Hence the “mother” of the global Ikhwan nebula, the Egyptian Muslim Brotherhood, is once again in the political wilderness and under the threat of a ban with confiscation of all its assets, although it runs a legal political party which officially renounced the use of violence in 1949 and yet was banned in 1952 in its homeland and in Syria in 1982 after the famous uprising it led in Hama under the iron rule of President Hafez Al Assad. In Egypt, it kept a low profile during the first stage of the 2011 Arab Spring revolution against Hosni Mubarak, who had allowed it to survive in a legal no-man’s land under close surveillance. But it should be noted that Mubarak’s predecessor Anwar al Sadat was killed by officers under Salafist influence and apparently unaffiliated with the Brotherhood.

 

Contrary to the grand vision of the Brotherhood for an intercontinental khalifate, Salafist movements, whether in Nigeria, Mali, Libya, Syria, Iraq, Yemen or Afghanistan, insofar as they have a clear political agenda beyond “defeating and expelling infidels and heretics”, seek to restore local emirates.

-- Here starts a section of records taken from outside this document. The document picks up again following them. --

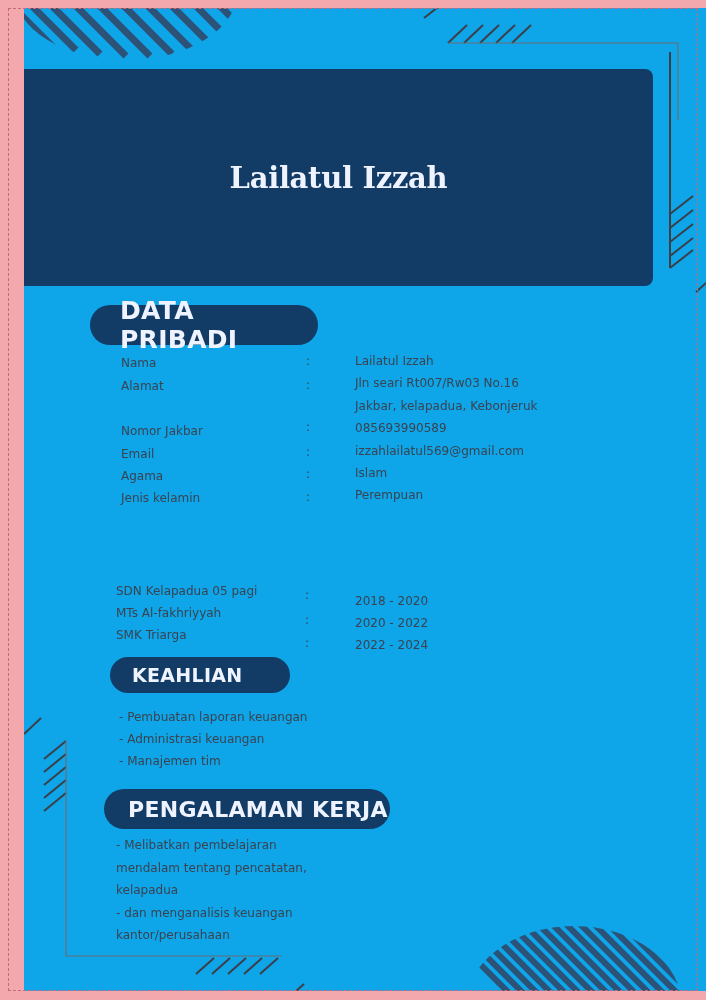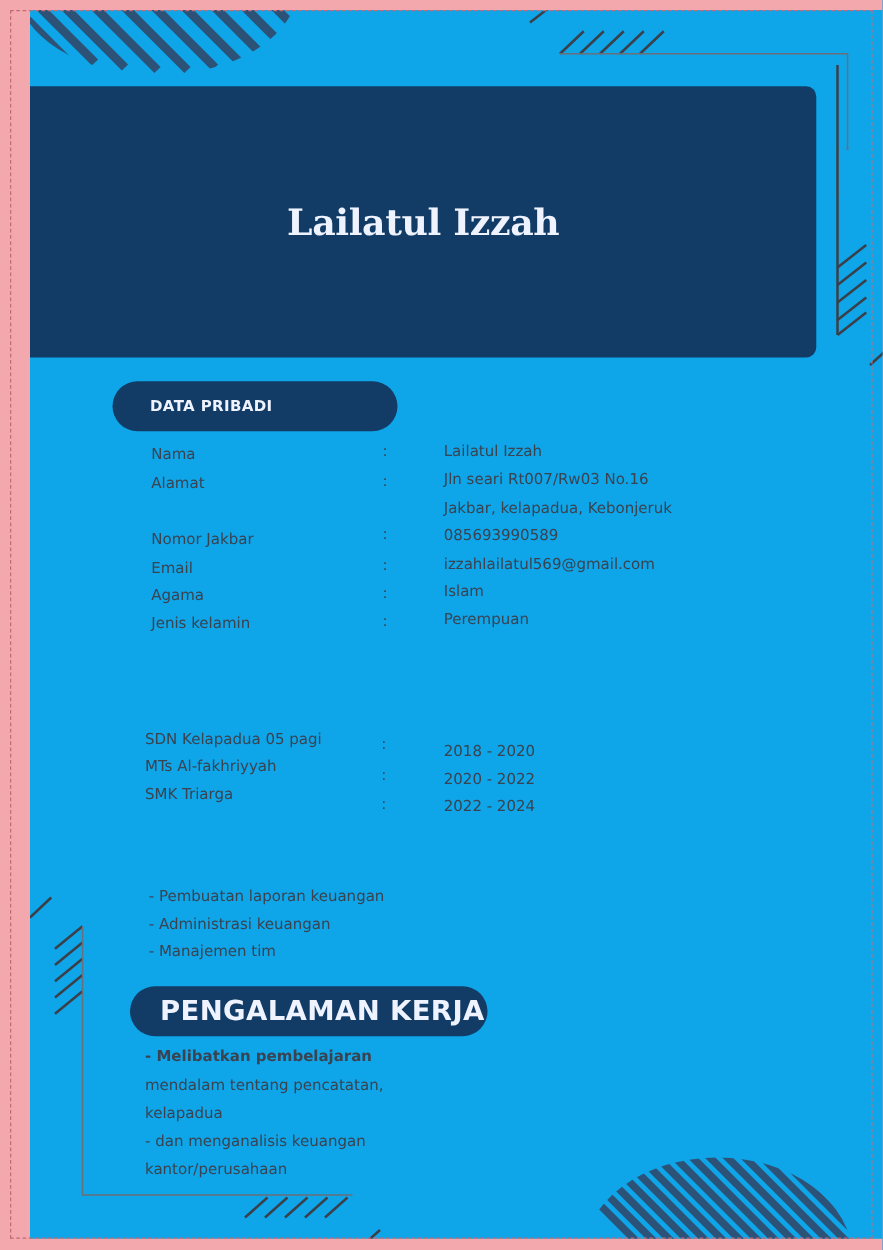--- a/index.html
+++ b/index.html
@@ -70,7 +70,7 @@
     <div class="line">Lailatul Izzah</div>
   </div>
 
-  <div class="pill" style="left:66px; top:297px; width:228px; height:40px; font-size:12px; padding-left:30px; box-sizing:border-box;">
+  <div class="pill" style="left:66px; top:297px; width:228px; height:40px; font-size:25px; padding-left:30px; box-sizing:border-box;">
     <span>DATA PRIBADI</span>
   </div>
 

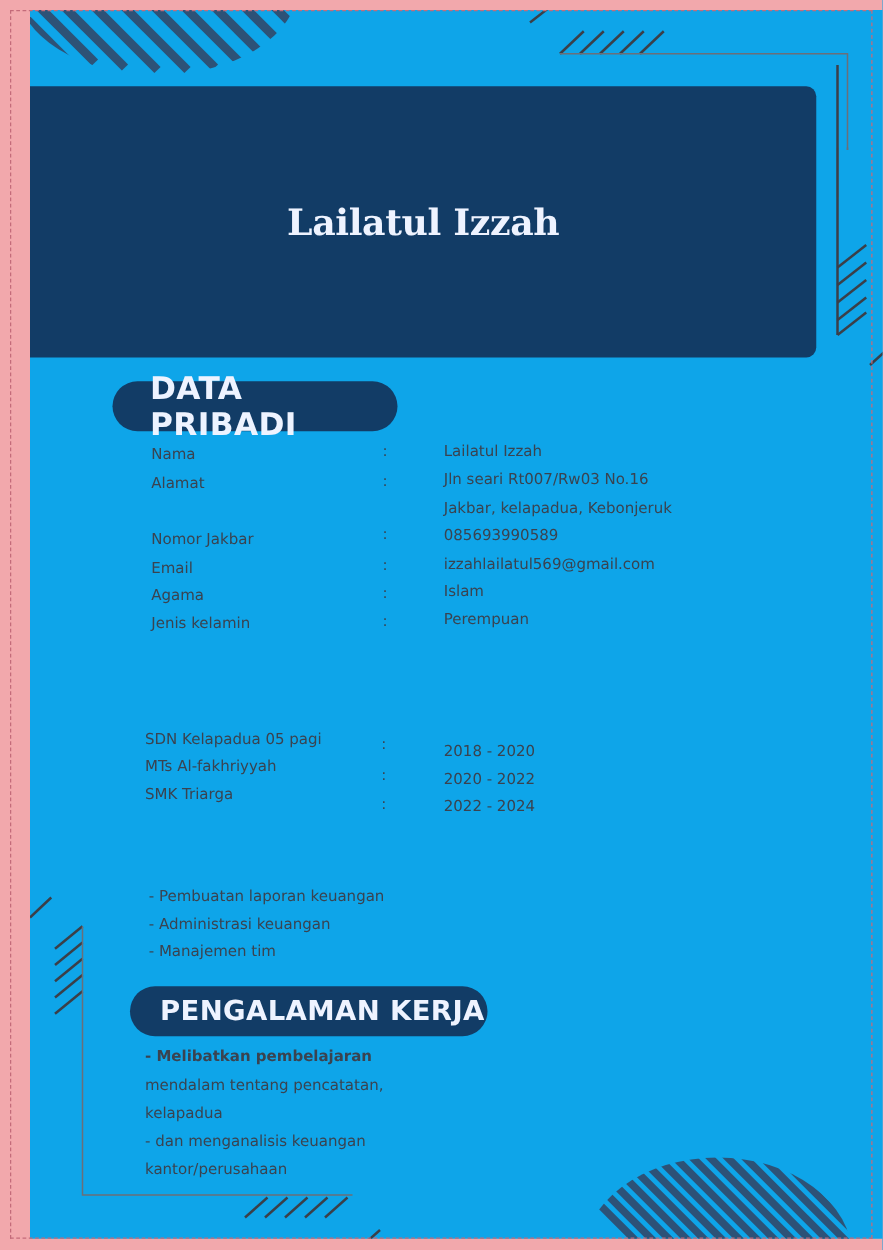--- a/index.html
+++ b/index.html
@@ -116,6 +116,9 @@
     <div class="text" style="left:331px; top:630px;">2022 - 2024</div>
   </div>
 
+  <div class="pill" style="left:86px; top:649px; width:180px; height:36px; font-size:19px; padding-left:22px; box-sizing:border-box;">
+    <span>KEAHLIAN</span>
+  </div>
 
   <div>
     <div class="text" style="left:95px; top:702px;">- Pembuatan laporan keuangan</div>

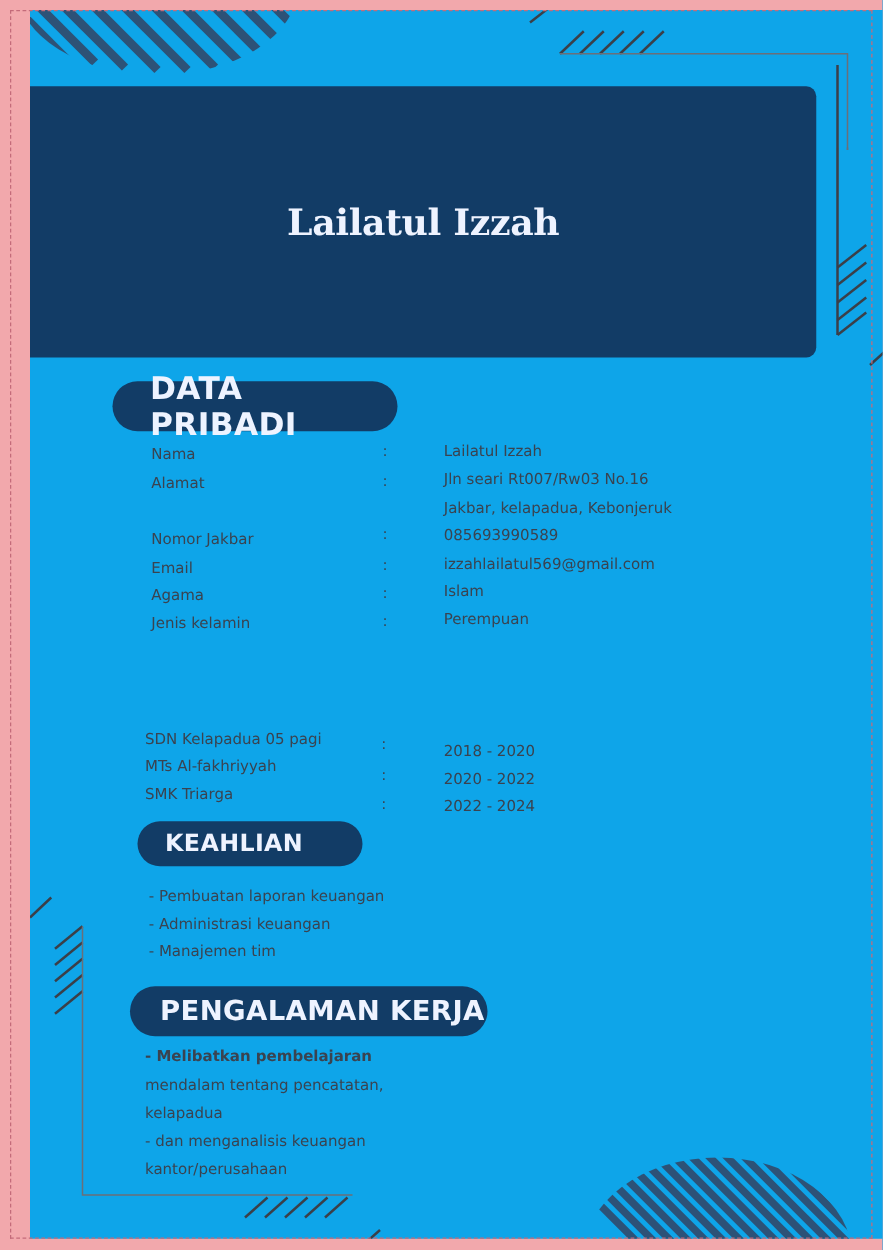--- a/index.html
+++ b/index.html
@@ -153,7 +153,7 @@
   </div>
 
   <div>
-    <div class="text" style="left:92px; top:830px;font-weight:bold;">- Melibatkan pembelajaran</div>
+    <div class="text" style="left:92px; top:830px;">- Melibatkan pembelajaran</div>
     <div class="text" style="left:92px; top:853px;">mendalam tentang pencatatan,</div>
     <div class="text" style="left:92px; top:875px;">kelapadua</div>
     <div class="text" style="left:92px; top:898px;">- dan menganalisis keuangan</div>

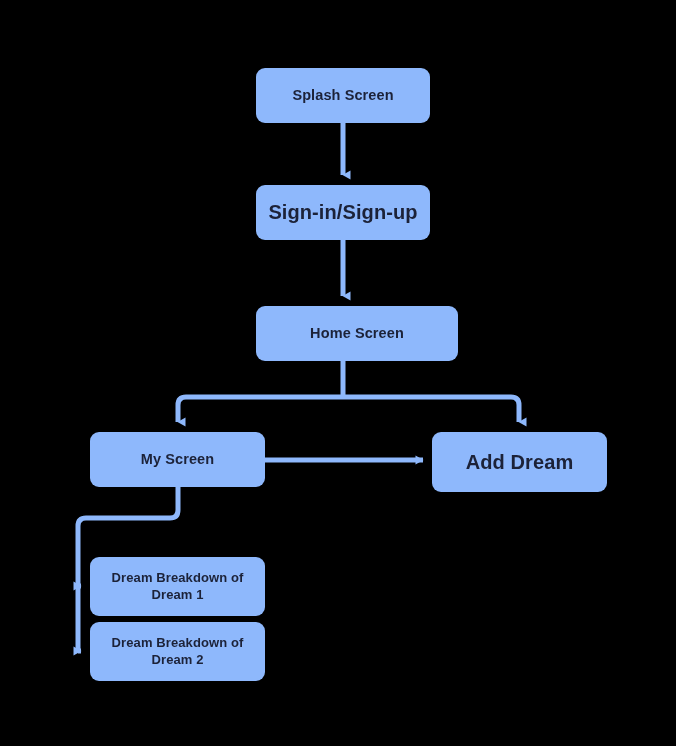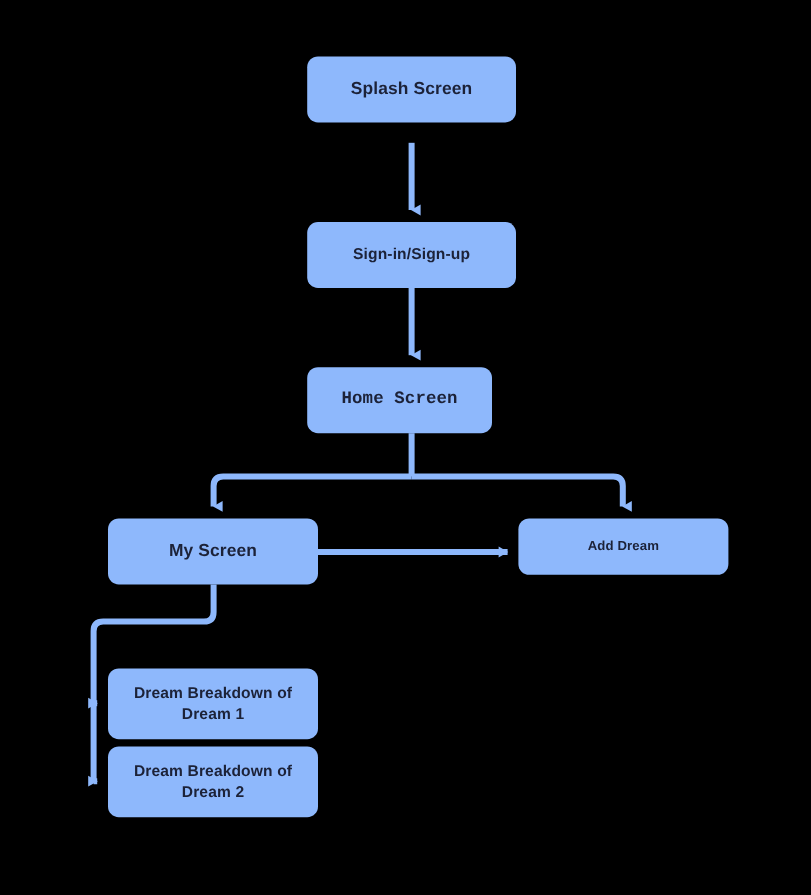--- a/index.html
+++ b/index.html
@@ -41,7 +41,7 @@
     line-height: 1.25;
     white-space: pre-line;
   }
-  .n-splash  { left: 256px; top: 47px;  width: 174px; height: 55px; font-size: 14.5px; }
+  .n-splash  { left: 256px; top: 68px;  width: 174px; height: 55px; font-size: 14.5px; }
   .n-signin  { left: 256px; top: 185px; width: 174px; height: 55px; font-size: 13px; }
   .n-home    { left: 256px; top: 306px; width: 154px; height: 55px; font-size: 14.5px; font-family: Liberation Mono, monospace; }
   .n-journal { left: 90px;  top: 432px; width: 175px; height: 55px; font-size: 14.5px; }

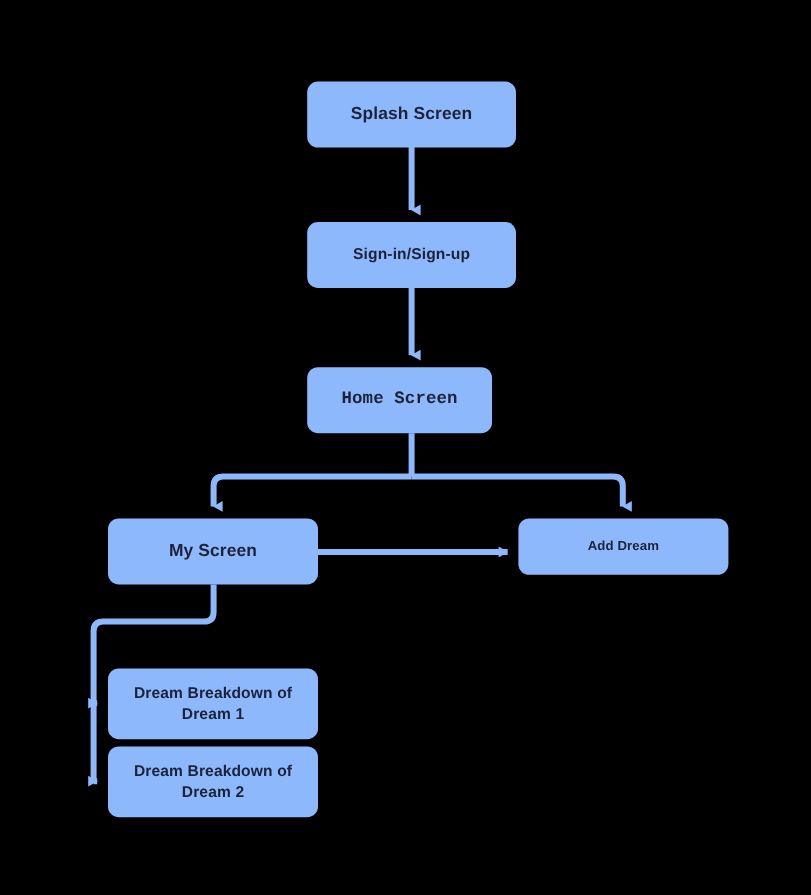--- a/index.html
+++ b/index.html
@@ -42,7 +42,7 @@
     white-space: pre-line;
   }
   .n-splash  { left: 256px; top: 68px;  width: 174px; height: 55px; font-size: 14.5px; }
-  .n-signin  { left: 256px; top: 185px; width: 174px; height: 55px; font-size: 13px; }
+  .n-signin  { left: 256px; top: 185px; width: 174px; height: 55px; font-size: 20px; }
   .n-home    { left: 256px; top: 306px; width: 154px; height: 55px; font-size: 14.5px; font-family: Liberation Mono, monospace; }
   .n-journal { left: 90px;  top: 432px; width: 175px; height: 55px; font-size: 14.5px; }
   .n-add     { left: 432px; top: 432px; width: 175px; height: 47px; font-size: 11px; }

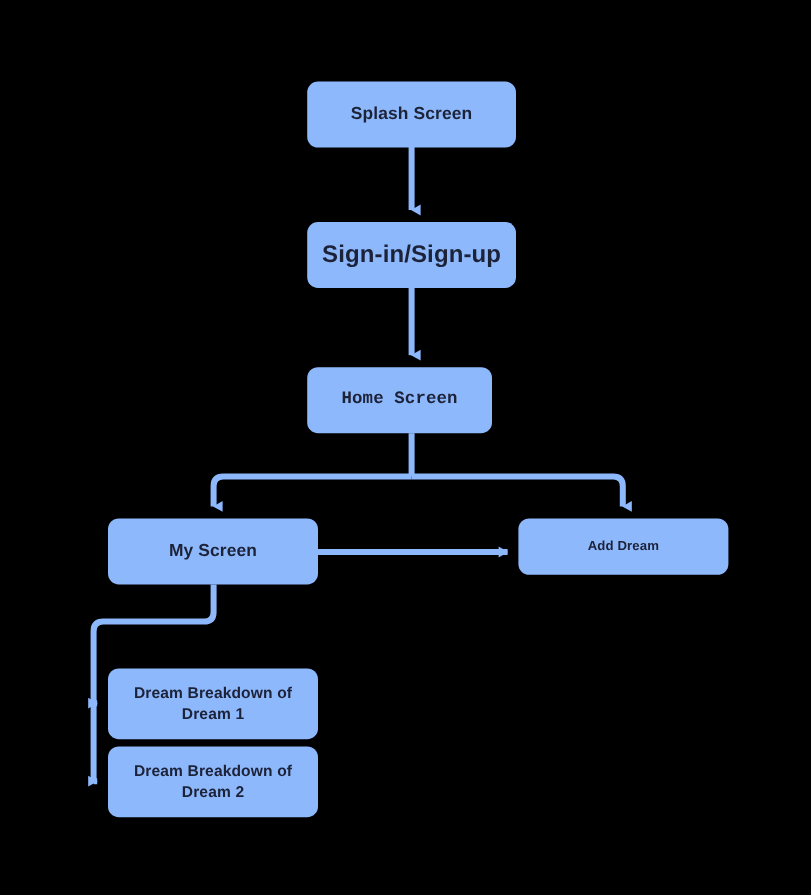--- a/index.html
+++ b/index.html
@@ -43,7 +43,7 @@
   }
   .n-splash  { left: 256px; top: 68px;  width: 174px; height: 55px; font-size: 14.5px; }
   .n-signin  { left: 256px; top: 185px; width: 174px; height: 55px; font-size: 20px; }
-  .n-home    { left: 256px; top: 306px; width: 154px; height: 55px; font-size: 14.5px; font-family: Liberation Mono, monospace; }
+  .n-home    { left: 256px; top: 306px; width: 202px; height: 55px; font-size: 14.5px; }
   .n-journal { left: 90px;  top: 432px; width: 175px; height: 55px; font-size: 14.5px; }
   .n-add     { left: 432px; top: 432px; width: 175px; height: 47px; font-size: 11px; }
   .n-bd1     { left: 90px;  top: 557px; width: 175px; height: 59px; font-size: 13px; }

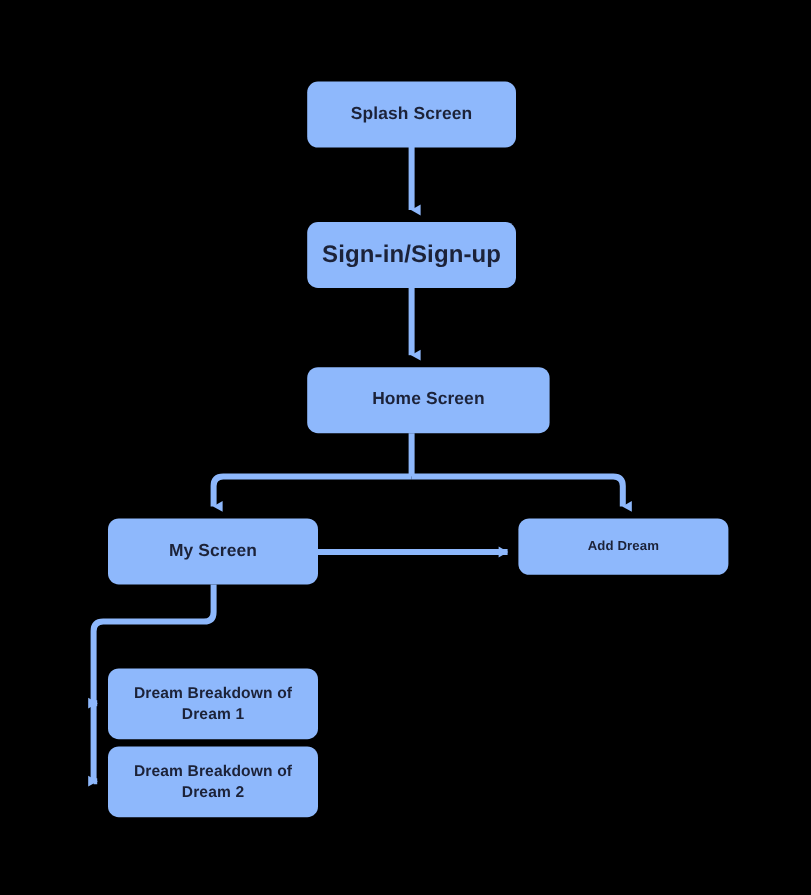--- a/index.html
+++ b/index.html
@@ -45,7 +45,7 @@
   .n-signin  { left: 256px; top: 185px; width: 174px; height: 55px; font-size: 20px; }
   .n-home    { left: 256px; top: 306px; width: 202px; height: 55px; font-size: 14.5px; }
   .n-journal { left: 90px;  top: 432px; width: 175px; height: 55px; font-size: 14.5px; }
-  .n-add     { left: 432px; top: 432px; width: 175px; height: 47px; font-size: 11px; }
+  .n-add     { left: 432px; top: 432px; width: 175px; height: 60px; font-size: 20px; }
   .n-bd1     { left: 90px;  top: 557px; width: 175px; height: 59px; font-size: 13px; }
   .n-bd2     { left: 90px;  top: 622px; width: 175px; height: 59px; font-size: 13px; }
 </style>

Ayman al Zawahiri of Al Qaida fame, who is probably the foremost Salafi ideological leader nowadays, has condemned the Brotherhood for espousing democratic methods, making compromises with Islam’s enemies and not embracing the armed struggle against the West and “polytheist” countries such as India.

 

Conversely, the Ikhwan have repeatedly accused the militant Salafists of giving a bad name to the religion by their ruthlessly violent actions which have led to the deaths of large numbers of innocent Muslims and mobilized the western powers against the ummah while not really causing any major harm to the Zionist regime and rather, arguably, giving it a shot in the arm.

 

Both the Salafists and the Brothers want to lead Islamic lands to the fore of technological progress while bringing their people back to an idealized version of the early religious past. Yet they also reject many of the traditions and practices of the intermediate historical periods that elapsed between the end of the reign of the first four khalifs and the centuries of submission to western imperialism. They tend to frown upon the nostalgic perpetuation (taqlid) of those customs and institutions, including Sufism, syncretism and the veneration of saints, which they see as un-Islamic and possibly tainted with polytheism or superstition (shirk).